As the first personalized cell and gene therapies are approved from small clinical trials, researchers propose the creation of publicly accessible databases to pull together real-world results. www.the-scientist.com
Due to advances in rare-disease research and individualized cell and gene therapies, there has been a recent crop of treatments approved by regulatory agencies not based on the “gold standard” randomized, controlled, Phase 3 clinical trial. Rather, drug companies are getting products on the market from small, Phase 2 trials with a single arm—those that treat all patients with the experimental therapy rather than having some on a placebo or standard-of-care treatment.

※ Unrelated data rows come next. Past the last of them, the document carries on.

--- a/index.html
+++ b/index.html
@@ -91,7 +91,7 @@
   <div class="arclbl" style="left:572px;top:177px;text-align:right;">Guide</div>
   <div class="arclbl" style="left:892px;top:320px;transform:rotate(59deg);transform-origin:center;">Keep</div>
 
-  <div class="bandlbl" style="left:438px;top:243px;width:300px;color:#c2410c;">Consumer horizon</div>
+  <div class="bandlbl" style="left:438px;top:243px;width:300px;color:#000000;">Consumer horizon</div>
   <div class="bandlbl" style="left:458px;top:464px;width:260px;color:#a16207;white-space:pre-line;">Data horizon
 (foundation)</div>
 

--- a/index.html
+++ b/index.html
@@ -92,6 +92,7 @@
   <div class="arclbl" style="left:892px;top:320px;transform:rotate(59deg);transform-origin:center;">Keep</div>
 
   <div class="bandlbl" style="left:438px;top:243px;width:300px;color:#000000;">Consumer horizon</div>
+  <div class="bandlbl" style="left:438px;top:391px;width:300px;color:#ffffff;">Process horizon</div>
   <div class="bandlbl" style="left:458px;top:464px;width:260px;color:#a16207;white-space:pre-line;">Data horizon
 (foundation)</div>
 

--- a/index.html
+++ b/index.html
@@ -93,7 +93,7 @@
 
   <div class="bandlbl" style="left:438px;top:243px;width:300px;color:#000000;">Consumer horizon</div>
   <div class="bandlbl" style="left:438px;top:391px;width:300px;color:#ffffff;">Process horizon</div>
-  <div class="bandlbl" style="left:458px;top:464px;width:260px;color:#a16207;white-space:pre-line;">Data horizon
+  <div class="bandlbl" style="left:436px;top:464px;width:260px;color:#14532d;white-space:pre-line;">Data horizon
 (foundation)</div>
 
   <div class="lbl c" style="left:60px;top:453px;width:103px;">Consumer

For instance, the FDA recently approved the first two chimeric antigen receptor (CAR) T-cell therapies for patients with certain kinds of blood cancers based on data from Phase 2, single-arm experiments. And data on just 18 patients was enough for the European equivalent of the FDA to approve the second-ever marketed gene therapy for those with a rare and severe form of combined immunodeficiency.

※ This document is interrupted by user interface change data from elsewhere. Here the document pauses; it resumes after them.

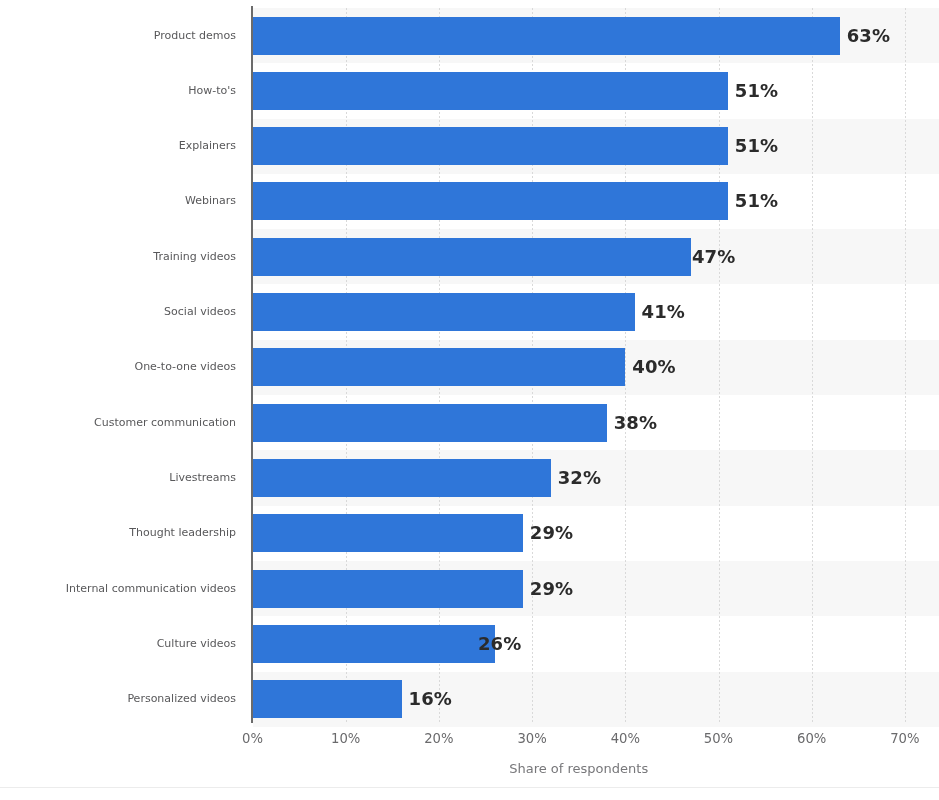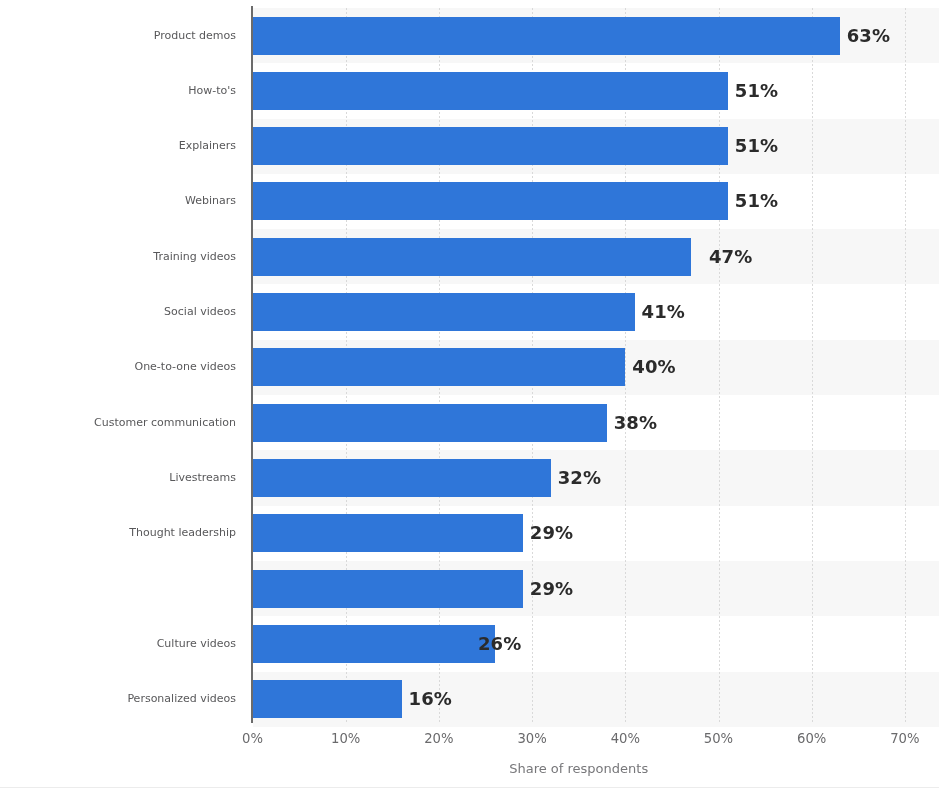--- a/index.html
+++ b/index.html
@@ -196,7 +196,7 @@
       <div class="row" style="top: 229.2px;">
         <div class="cat-label">Training videos</div>
         <div class="bar" style="width: 438.04px;"></div>
-        <div class="bar-value" style="left: 709px; text-align: center;">47%</div>
+        <div class="bar-value" style="left: 692px; text-align: center;">47%</div>
       </div>
       <div class="row" style="top: 284.5px;">
         <div class="cat-label">Social videos</div>

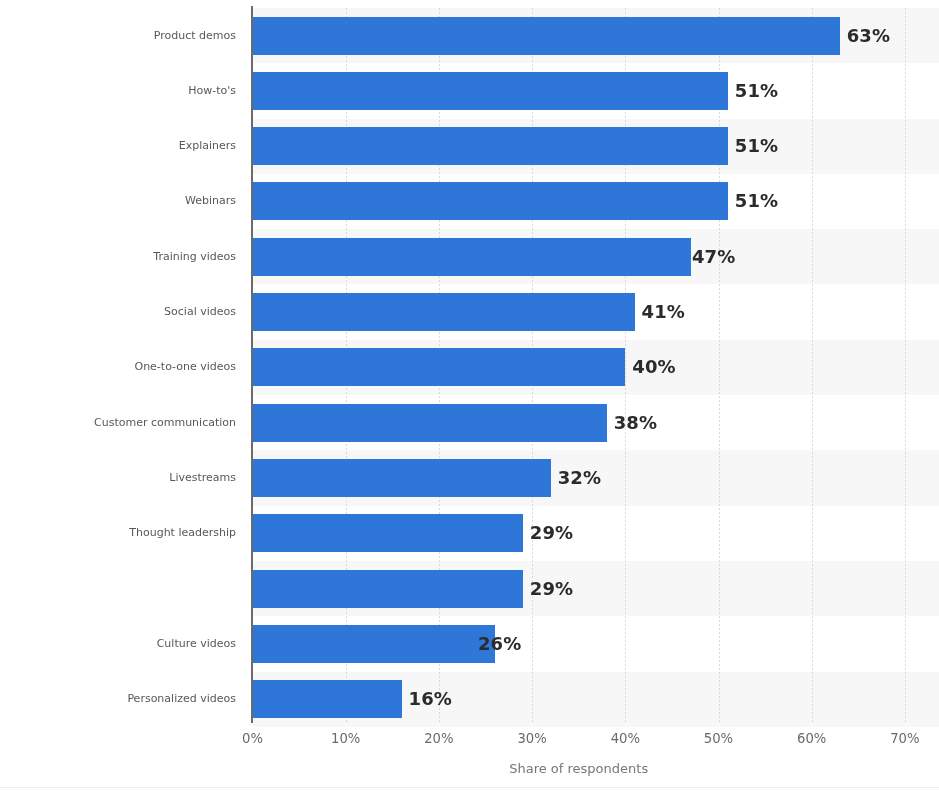--- a/index.html
+++ b/index.html
@@ -224,6 +224,7 @@
         <div class="bar-value" style="left: 529.78px;">29%</div>
       </div>
       <div class="row" style="top: 561px;">
+        <div class="cat-label">Internal communication videos</div>
         <div class="bar" style="width: 270.28px;"></div>
         <div class="bar-value" style="left: 529.78px;">29%</div>
       </div>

But with small studies come small datasets—and accurate assessments of how well a treatment will work out in the real world can be a challenge to conduct with only a few patients’ results to go off.
“As we are going to be using more therapies that don’t lend themselves to the traditional randomized, controlled trials, we need to have a mechanism that allows us to critically assess the response and the safety profiles of these therapies,” says Partow Kebriaei, a medical oncologist at MD Anderson Cancer Center in Texas who specializes in stem cell transplants and cellular therapies. “This is where patient registries come in.”
Kebriaei and other clinicians are creating patient registries to track the long-term outcomes of their patients who are participating in these small clinical trials or are being treated with a therapy that was approved based on a single-arm study. The registries generally pool patients treated with the therapy from different sites and trials.
So far, there are about seven known cell-therapy patient outcome registries in the U.S. and Europe, and another seven documented registries that are tracking patients being treated with a gene therapy in a clinical trial. The actual number of patient registries is larger as companies developing these interventions are also tracking the patients being treated, frequently as part of a requirement once their products are approved.
Kebriaei is in charge of her institution’s registry of patients receiving CAR T cells and other gene-modifying therapies, as the FDA requires that these patients be followed for at least 15 years after receiving treatment. She’s also building another similar registry at MD Anderson, this one pooling patients who have received cell therapies for cancer in order to compare results across patient populations.
Spearheaded by individual investigators, institutions, or companies, patient registries were initially designed to amass data on those with rare diseases. Now, with the advent of personalized and complex cell-based therapies, writes Mohamed Abou-El-Enein, an assistant professor involved in cell-therapy trials at the Berlin-Brandenburg Center for Regenerative Therapies, and his coauthors in a commentary recently published in Molecular Therapy, there is an increasing need for gathering high-quality efficacy and safety data. The issue registries aim to address is that many treatments have been approved by regulatory agencies based on a relatively small number of patients who may not reflect the outcomes with these therapies in the real world.
“Outcomes data from patient registries can be used to understand the real-world use of a drug, could be shared with regulatory authorities, and can help design future clinical trials,” says Margaret Ragni, director of the Hemophilia Center of Western PA and a professor of medicine at the University of Pittsburg, who did not contribute to the commentary.
According to Sven Kili, an author of the commentary who helped build a patient registry at GlaxoSmithKline in the U.K. for the gene therapy Strimvelis, the quality of patient registries differs. Kili and Abou-El-Enein are calling on regulatory agencies to provide guidance for assisting developers in creating cell- and gene-therapy registries containing high quality data that can support regulatory decision-making. For its part, the FDA has so far provided guidance on how real-world data could be used to support medical device approval, but no advice yet on these interventions.
“We need a global agreement of standardized forms that anyone can use, for a quality benchmark of the data added to these registries,” Abou-El-Enein tells The Scientist.
There are issues to consider, says Kebriaei, including who should have access to such datasets, how to protect patient privacy, and how industry and academia can collaborate on registries. “Also, how do we follow patients longitudinally as they move from institution to institution? We need a mechanism by which do to that. This is just one of the questions that we need to think about as we develop and utilize patient registries,” says Kebriaei.